◆ **ACTIVITY**: Print the data that follows exactly, leaving nothing out.

◆ **SUPPLIED RECORDS**:
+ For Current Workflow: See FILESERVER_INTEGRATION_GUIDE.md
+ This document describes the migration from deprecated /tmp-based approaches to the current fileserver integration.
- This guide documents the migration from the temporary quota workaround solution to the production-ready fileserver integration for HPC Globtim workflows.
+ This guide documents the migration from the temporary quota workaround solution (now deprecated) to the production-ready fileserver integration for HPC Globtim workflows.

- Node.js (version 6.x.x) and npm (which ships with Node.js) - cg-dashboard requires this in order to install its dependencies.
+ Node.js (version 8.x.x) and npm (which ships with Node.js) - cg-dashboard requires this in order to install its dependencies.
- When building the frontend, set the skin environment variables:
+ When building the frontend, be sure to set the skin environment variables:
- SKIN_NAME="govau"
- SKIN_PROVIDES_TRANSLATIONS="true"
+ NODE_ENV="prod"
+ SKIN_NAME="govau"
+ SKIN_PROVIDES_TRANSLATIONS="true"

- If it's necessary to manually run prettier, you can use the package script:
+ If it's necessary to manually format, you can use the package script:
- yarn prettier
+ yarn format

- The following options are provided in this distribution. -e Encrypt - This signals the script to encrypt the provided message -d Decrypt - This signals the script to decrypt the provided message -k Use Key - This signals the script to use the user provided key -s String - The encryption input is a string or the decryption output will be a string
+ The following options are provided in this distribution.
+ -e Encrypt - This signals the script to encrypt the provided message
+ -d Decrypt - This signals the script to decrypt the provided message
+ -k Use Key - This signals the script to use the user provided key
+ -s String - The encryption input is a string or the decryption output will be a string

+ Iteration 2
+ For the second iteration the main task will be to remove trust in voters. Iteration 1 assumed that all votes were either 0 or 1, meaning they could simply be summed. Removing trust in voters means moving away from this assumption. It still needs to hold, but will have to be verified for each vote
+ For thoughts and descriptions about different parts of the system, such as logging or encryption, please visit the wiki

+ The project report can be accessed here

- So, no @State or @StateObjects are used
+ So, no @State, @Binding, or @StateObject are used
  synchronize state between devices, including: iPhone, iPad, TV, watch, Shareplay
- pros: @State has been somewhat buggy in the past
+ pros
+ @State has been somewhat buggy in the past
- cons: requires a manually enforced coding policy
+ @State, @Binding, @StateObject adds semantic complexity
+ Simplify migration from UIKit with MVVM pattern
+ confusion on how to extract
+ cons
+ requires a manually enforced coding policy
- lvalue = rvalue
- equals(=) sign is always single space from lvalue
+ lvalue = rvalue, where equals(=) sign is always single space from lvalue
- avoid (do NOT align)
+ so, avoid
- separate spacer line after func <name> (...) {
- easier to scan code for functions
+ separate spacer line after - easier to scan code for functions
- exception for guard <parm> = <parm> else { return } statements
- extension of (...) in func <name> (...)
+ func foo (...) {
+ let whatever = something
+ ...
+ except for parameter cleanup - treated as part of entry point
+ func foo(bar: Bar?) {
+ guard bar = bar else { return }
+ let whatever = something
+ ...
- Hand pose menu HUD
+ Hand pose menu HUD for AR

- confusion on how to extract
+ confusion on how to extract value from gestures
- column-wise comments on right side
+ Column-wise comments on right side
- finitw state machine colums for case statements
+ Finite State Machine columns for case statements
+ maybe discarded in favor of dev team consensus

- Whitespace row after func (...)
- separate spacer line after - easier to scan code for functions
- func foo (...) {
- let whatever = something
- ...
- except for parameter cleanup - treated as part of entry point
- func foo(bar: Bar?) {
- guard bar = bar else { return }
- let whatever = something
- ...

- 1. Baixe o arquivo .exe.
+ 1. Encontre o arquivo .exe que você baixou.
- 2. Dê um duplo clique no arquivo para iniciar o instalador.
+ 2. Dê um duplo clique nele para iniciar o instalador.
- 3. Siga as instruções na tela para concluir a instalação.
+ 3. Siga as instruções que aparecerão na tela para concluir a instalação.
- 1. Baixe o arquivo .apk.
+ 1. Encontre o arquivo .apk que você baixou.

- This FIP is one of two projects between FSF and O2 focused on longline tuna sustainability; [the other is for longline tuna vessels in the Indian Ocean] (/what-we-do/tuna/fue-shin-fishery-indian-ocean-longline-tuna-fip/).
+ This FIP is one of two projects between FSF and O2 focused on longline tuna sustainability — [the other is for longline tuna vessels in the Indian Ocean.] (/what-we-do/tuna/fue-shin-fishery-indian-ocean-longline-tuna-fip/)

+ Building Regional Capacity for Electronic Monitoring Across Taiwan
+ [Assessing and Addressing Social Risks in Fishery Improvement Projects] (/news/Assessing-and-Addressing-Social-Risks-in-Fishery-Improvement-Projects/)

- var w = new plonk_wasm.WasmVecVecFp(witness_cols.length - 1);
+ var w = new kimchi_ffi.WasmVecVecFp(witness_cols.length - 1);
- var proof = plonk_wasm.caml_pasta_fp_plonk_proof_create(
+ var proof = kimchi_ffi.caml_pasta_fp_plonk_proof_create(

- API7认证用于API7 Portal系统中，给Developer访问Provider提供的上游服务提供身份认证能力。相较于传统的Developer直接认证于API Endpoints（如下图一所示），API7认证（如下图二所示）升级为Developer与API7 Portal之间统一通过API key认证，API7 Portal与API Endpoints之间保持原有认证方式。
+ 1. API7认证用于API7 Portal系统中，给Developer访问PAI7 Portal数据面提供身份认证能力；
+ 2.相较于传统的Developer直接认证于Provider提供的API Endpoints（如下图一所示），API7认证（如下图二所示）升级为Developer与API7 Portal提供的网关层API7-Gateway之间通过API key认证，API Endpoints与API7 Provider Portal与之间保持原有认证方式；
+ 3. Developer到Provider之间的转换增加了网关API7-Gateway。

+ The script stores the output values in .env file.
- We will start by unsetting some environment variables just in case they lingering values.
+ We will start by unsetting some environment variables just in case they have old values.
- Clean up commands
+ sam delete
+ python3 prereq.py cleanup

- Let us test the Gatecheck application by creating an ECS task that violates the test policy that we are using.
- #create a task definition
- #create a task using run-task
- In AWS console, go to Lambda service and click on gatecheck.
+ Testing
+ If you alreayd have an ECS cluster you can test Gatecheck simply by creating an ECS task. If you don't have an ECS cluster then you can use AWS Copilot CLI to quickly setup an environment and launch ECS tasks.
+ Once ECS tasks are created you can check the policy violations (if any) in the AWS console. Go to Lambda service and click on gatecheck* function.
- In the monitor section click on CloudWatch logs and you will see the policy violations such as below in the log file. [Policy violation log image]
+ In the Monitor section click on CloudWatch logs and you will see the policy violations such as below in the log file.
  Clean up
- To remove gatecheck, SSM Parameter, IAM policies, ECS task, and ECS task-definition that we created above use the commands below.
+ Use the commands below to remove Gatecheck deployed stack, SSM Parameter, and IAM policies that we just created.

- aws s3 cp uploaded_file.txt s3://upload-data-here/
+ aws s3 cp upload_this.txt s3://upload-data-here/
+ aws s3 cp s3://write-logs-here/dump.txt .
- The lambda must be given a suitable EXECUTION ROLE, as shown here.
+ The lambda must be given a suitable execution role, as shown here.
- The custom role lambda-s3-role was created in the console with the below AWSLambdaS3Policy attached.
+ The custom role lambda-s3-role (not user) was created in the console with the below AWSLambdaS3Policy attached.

◆ **ANSWER AREA**:
+ For Current Workflow: See FILESERVER_INTEGRATION_GUIDE.md
+ This document describes the migration from deprecated /tmp-based approaches to the current fileserver integration.
- This guide documents the migration from the temporary quota workaround solution to the production-ready fileserver integration for HPC Globtim workflows.
+ This guide documents the migration from the temporary quota workaround solution (now deprecated) to the production-ready fileserver integration for HPC Globtim workflows.

- Node.js (version 6.x.x) and npm (which ships with Node.js) - cg-dashboard requires this in order to install its dependencies.
+ Node.js (version 8.x.x) and npm (which ships with Node.js) - cg-dashboard requires this in order to install its dependencies.
- When building the frontend, set the skin environment variables:
+ When building the frontend, be sure to set the skin environment variables:
- SKIN_NAME="govau"
- SKIN_PROVIDES_TRANSLATIONS="true"
+ NODE_ENV="prod"
+ SKIN_NAME="govau"
+ SKIN_PROVIDES_TRANSLATIONS="true"

- If it's necessary to manually run prettier, you can use the package script:
+ If it's necessary to manually format, you can use the package script:
- yarn prettier
+ yarn format

- The following options are provided in this distribution. -e Encrypt - This signals the script to encrypt the provided message -d Decrypt - This signals the script to decrypt the provided message -k Use Key - This signals the script to use the user provided key -s String - The encryption input is a string or the decryption output will be a string
+ The following options are provided in this distribution.
+ -e Encrypt - This signals the script to encrypt the provided message
+ -d Decrypt - This signals the script to decrypt the provided message
+ -k Use Key - This signals the script to use the user provided key
+ -s String - The encryption input is a string or the decryption output will be a string

+ Iteration 2
+ For the second iteration the main task will be to remove trust in voters. Iteration 1 assumed that all votes were either 0 or 1, meaning they could simply be summed. Removing trust in voters means moving away from this assumption. It still needs to hold, but will have to be verified for each vote
+ For thoughts and descriptions about different parts of the system, such as logging or encryption, please visit the wiki

+ The project report can be accessed here

- So, no @State or @StateObjects are used
+ So, no @State, @Binding, or @StateObject are used
  synchronize state between devices, including: iPhone, iPad, TV, watch, Shareplay
- pros: @State has been somewhat buggy in the past
+ pros
+ @State has been somewhat buggy in the past
- cons: requires a manually enforced coding policy
+ @State, @Binding, @StateObject adds semantic complexity
+ Simplify migration from UIKit with MVVM pattern
+ confusion on how to extract
+ cons
+ requires a manually enforced coding policy
- lvalue = rvalue
- equals(=) sign is always single space from lvalue
+ lvalue = rvalue, where equals(=) sign is always single space from lvalue
- avoid (do NOT align)
+ so, avoid
- separate spacer line after func <name> (...) {
- easier to scan code for functions
+ separate spacer line after - easier to scan code for functions
- exception for guard <parm> = <parm> else { return } statements
- extension of (...) in func <name> (...)
+ func foo (...) {
+ let whatever = something
+ ...
+ except for parameter cleanup - treated as part of entry point
+ func foo(bar: Bar?) {
+ guard bar = bar else { return }
+ let whatever = something
+ ...
- Hand pose menu HUD
+ Hand pose menu HUD for AR

- confusion on how to extract
+ confusion on how to extract value from gestures
- column-wise comments on right side
+ Column-wise comments on right side
- finitw state machine colums for case statements
+ Finite State Machine columns for case statements
+ maybe discarded in favor of dev team consensus

- Whitespace row after func (...)
- separate spacer line after - easier to scan code for functions
- func foo (...) {
- let whatever = something
- ...
- except for parameter cleanup - treated as part of entry point
- func foo(bar: Bar?) {
- guard bar = bar else { return }
- let whatever = something
- ...

- 1. Baixe o arquivo .exe.
+ 1. Encontre o arquivo .exe que você baixou.
- 2. Dê um duplo clique no arquivo para iniciar o instalador.
+ 2. Dê um duplo clique nele para iniciar o instalador.
- 3. Siga as instruções na tela para concluir a instalação.
+ 3. Siga as instruções que aparecerão na tela para concluir a instalação.
- 1. Baixe o arquivo .apk.
+ 1. Encontre o arquivo .apk que você baixou.

- This FIP is one of two projects between FSF and O2 focused on longline tuna sustainability; [the other is for longline tuna vessels in the Indian Ocean] (/what-we-do/tuna/fue-shin-fishery-indian-ocean-longline-tuna-fip/).
+ This FIP is one of two projects between FSF and O2 focused on longline tuna sustainability — [the other is for longline tuna vessels in the Indian Ocean.] (/what-we-do/tuna/fue-shin-fishery-indian-ocean-longline-tuna-fip/)

+ Building Regional Capacity for Electronic Monitoring Across Taiwan
+ [Assessing and Addressing Social Risks in Fishery Improvement Projects] (/news/Assessing-and-Addressing-Social-Risks-in-Fishery-Improvement-Projects/)

- var w = new plonk_wasm.WasmVecVecFp(witness_cols.length - 1);
+ var w = new kimchi_ffi.WasmVecVecFp(witness_cols.length - 1);
- var proof = plonk_wasm.caml_pasta_fp_plonk_proof_create(
+ var proof = kimchi_ffi.caml_pasta_fp_plonk_proof_create(

- API7认证用于API7 Portal系统中，给Developer访问Provider提供的上游服务提供身份认证能力。相较于传统的Developer直接认证于API Endpoints（如下图一所示），API7认证（如下图二所示）升级为Developer与API7 Portal之间统一通过API key认证，API7 Portal与API Endpoints之间保持原有认证方式。
+ 1. API7认证用于API7 Portal系统中，给Developer访问PAI7 Portal数据面提供身份认证能力；
+ 2.相较于传统的Developer直接认证于Provider提供的API Endpoints（如下图一所示），API7认证（如下图二所示）升级为Developer与API7 Portal提供的网关层API7-Gateway之间通过API key认证，API Endpoints与API7 Provider Portal与之间保持原有认证方式；
+ 3. Developer到Provider之间的转换增加了网关API7-Gateway。

+ The script stores the output values in .env file.
- We will start by unsetting some environment variables just in case they lingering values.
+ We will start by unsetting some environment variables just in case they have old values.
- Clean up commands
+ sam delete
+ python3 prereq.py cleanup

- Let us test the Gatecheck application by creating an ECS task that violates the test policy that we are using.
- #create a task definition
- #create a task using run-task
- In AWS console, go to Lambda service and click on gatecheck.
+ Testing
+ If you alreayd have an ECS cluster you can test Gatecheck simply by creating an ECS task. If you don't have an ECS cluster then you can use AWS Copilot CLI to quickly setup an environment and launch ECS tasks.
+ Once ECS tasks are created you can check the policy violations (if any) in the AWS console. Go to Lambda service and click on gatecheck* function.
- In the monitor section click on CloudWatch logs and you will see the policy violations such as below in the log file. [Policy violation log image]
+ In the Monitor section click on CloudWatch logs and you will see the policy violations such as below in the log file.
  Clean up
- To remove gatecheck, SSM Parameter, IAM policies, ECS task, and ECS task-definition that we created above use the commands below.
+ Use the commands below to remove Gatecheck deployed stack, SSM Parameter, and IAM policies that we just created.

- aws s3 cp uploaded_file.txt s3://upload-data-here/
+ aws s3 cp upload_this.txt s3://upload-data-here/
+ aws s3 cp s3://write-logs-here/dump.txt .
- The lambda must be given a suitable EXECUTION ROLE, as shown here.
+ The lambda must be given a suitable execution role, as shown here.
- The custom role lambda-s3-role was created in the console with the below AWSLambdaS3Policy attached.
+ The custom role lambda-s3-role (not user) was created in the console with the below AWSLambdaS3Policy attached.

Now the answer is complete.